Write out the lines of the material below exactly, beginning at the line with "[324,1173,517,1188] [38,1210,155,1226] starter" and stopping after the line with "[148,709,233,727] fiLEsystem ->", and leave out the pictures.

▸ SUPPLIED MATERIAL
══════════

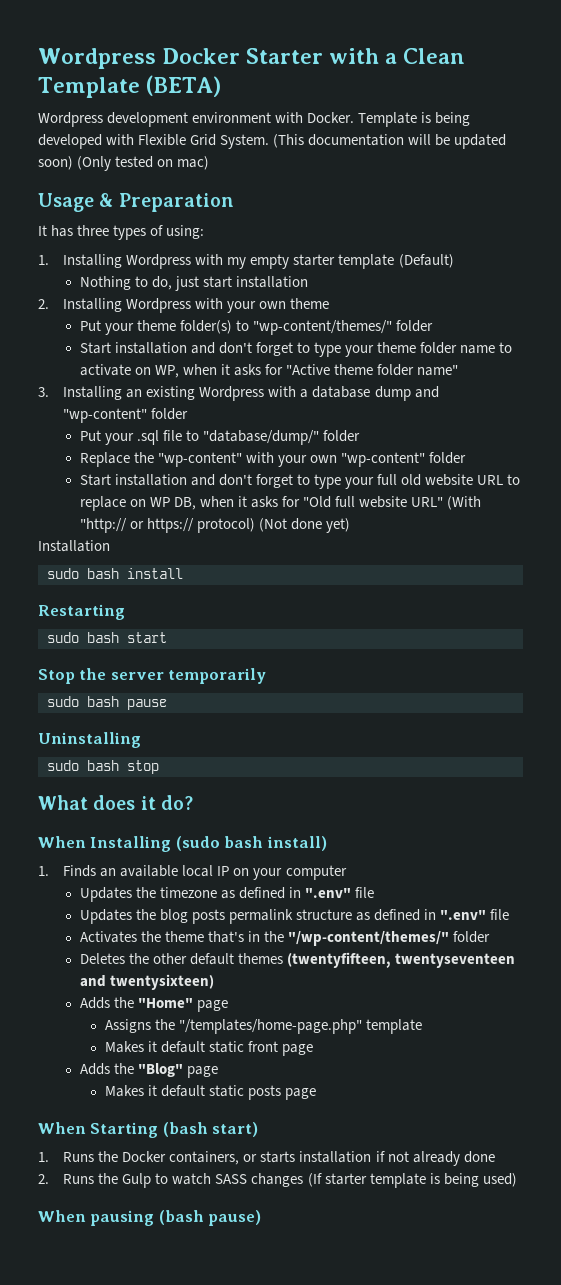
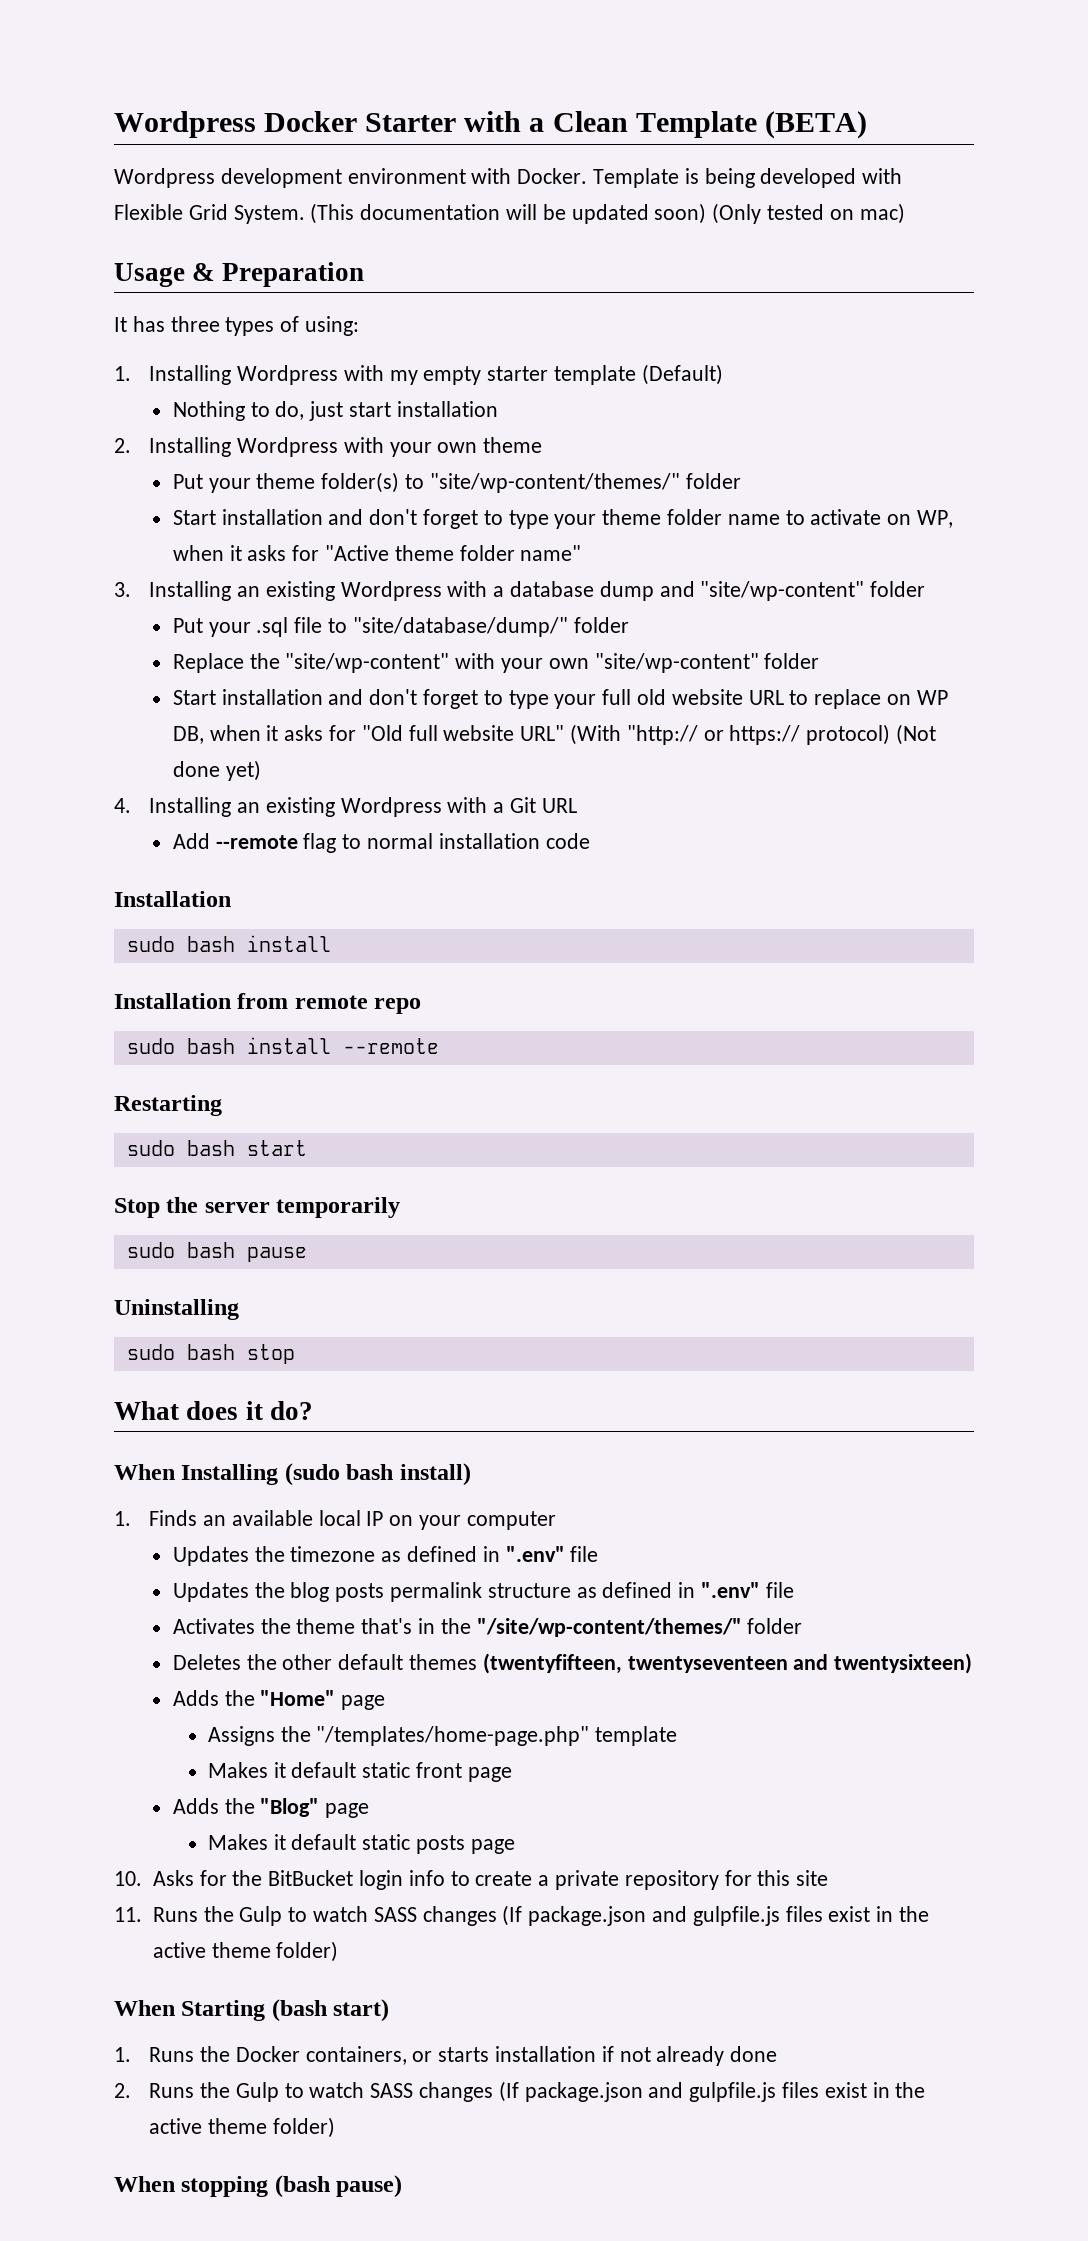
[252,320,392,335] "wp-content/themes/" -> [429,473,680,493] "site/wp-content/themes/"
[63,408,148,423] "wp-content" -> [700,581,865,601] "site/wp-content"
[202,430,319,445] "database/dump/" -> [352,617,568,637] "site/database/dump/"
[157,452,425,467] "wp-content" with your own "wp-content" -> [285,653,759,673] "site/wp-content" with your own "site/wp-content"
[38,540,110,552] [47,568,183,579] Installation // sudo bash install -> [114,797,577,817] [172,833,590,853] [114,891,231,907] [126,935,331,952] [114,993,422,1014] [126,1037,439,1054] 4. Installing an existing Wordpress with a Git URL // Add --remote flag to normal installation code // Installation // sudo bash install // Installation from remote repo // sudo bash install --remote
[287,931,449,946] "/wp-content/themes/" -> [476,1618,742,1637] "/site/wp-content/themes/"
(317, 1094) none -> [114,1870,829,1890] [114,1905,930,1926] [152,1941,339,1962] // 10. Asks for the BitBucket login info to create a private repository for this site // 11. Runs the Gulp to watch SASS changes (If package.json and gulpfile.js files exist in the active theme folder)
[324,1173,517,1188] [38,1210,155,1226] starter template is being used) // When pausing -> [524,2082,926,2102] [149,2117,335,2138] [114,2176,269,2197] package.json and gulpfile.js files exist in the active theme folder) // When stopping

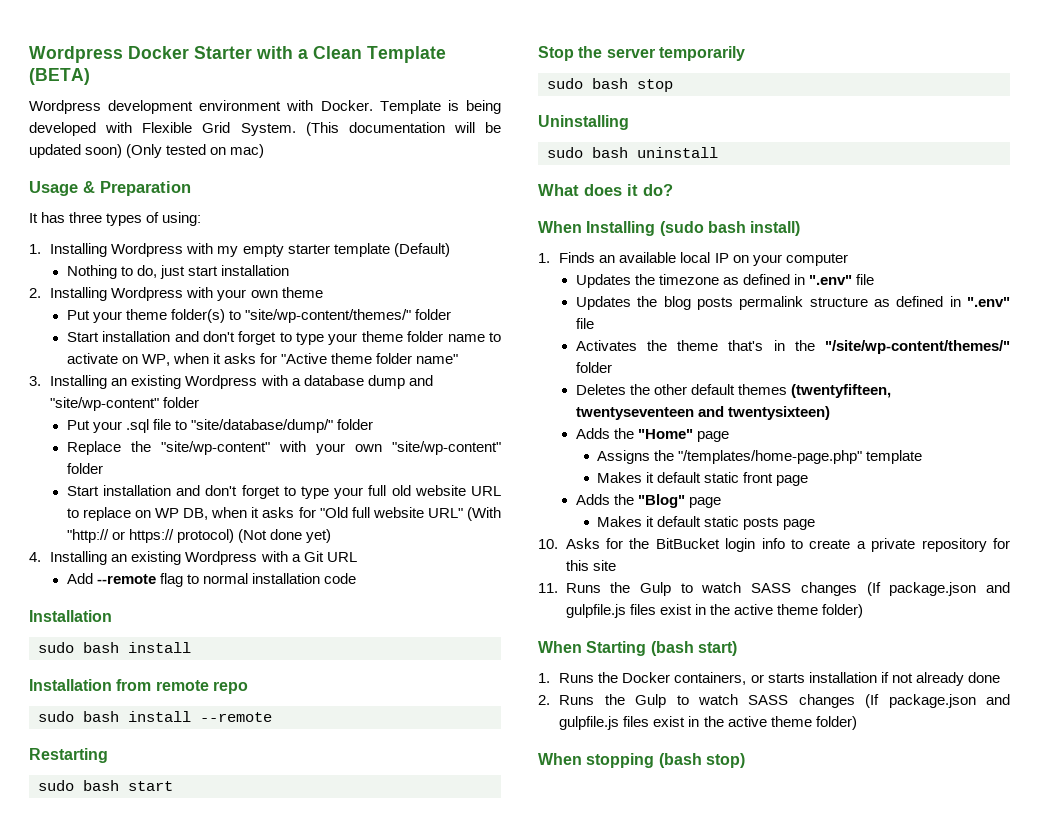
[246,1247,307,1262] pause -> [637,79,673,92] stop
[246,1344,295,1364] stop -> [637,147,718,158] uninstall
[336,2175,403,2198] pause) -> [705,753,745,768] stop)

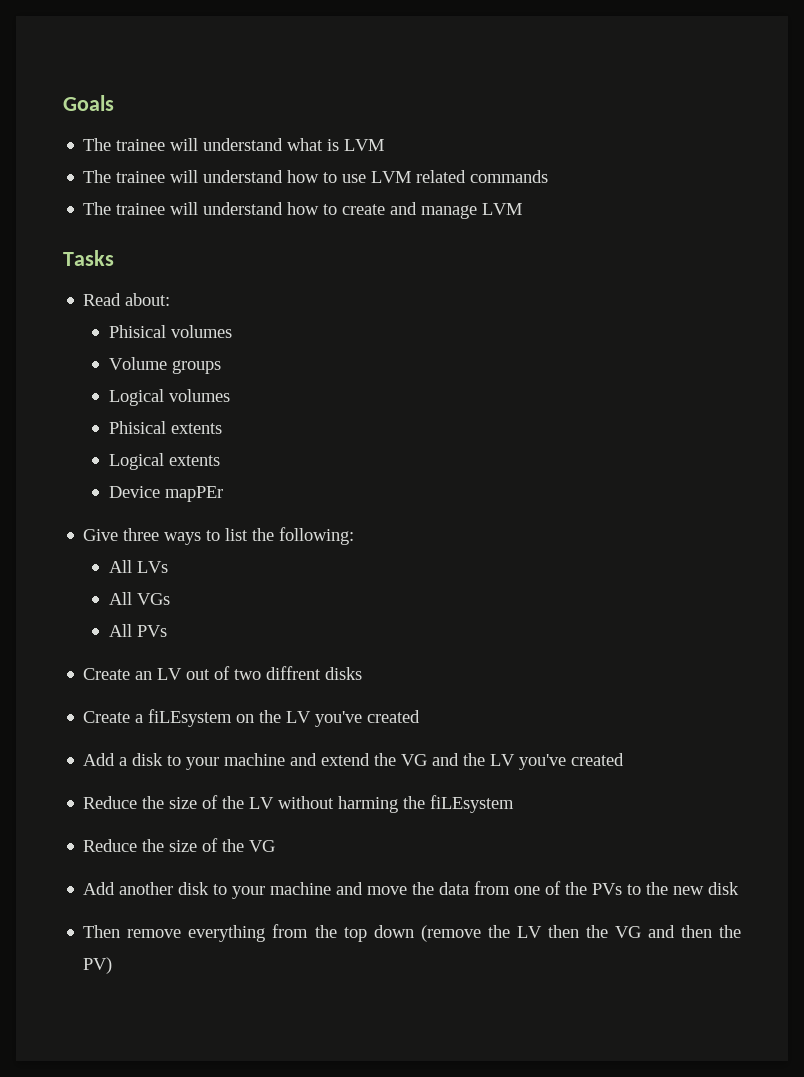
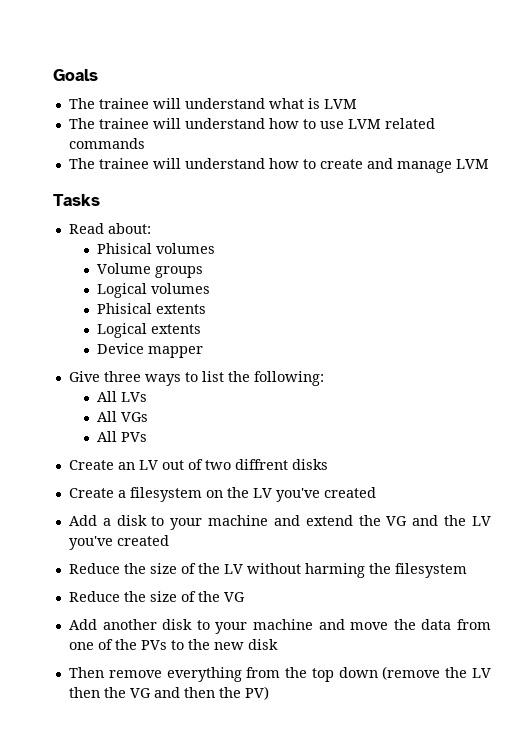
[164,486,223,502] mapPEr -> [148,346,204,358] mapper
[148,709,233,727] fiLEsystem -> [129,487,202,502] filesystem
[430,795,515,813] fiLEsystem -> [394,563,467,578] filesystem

══════════

▸ TASK RESULT
[324,1173,517,1188] [38,1210,155,1226] starter template is being used) // When pausing -> [524,2082,926,2102] [149,2117,335,2138] [114,2176,269,2197] package.json and gulpfile.js files exist in the active theme folder) // When stopping

[246,1247,307,1262] pause -> [637,79,673,92] stop
[246,1344,295,1364] stop -> [637,147,718,158] uninstall
[336,2175,403,2198] pause) -> [705,753,745,768] stop)

[164,486,223,502] mapPEr -> [148,346,204,358] mapper
[148,709,233,727] fiLEsystem -> [129,487,202,502] filesystem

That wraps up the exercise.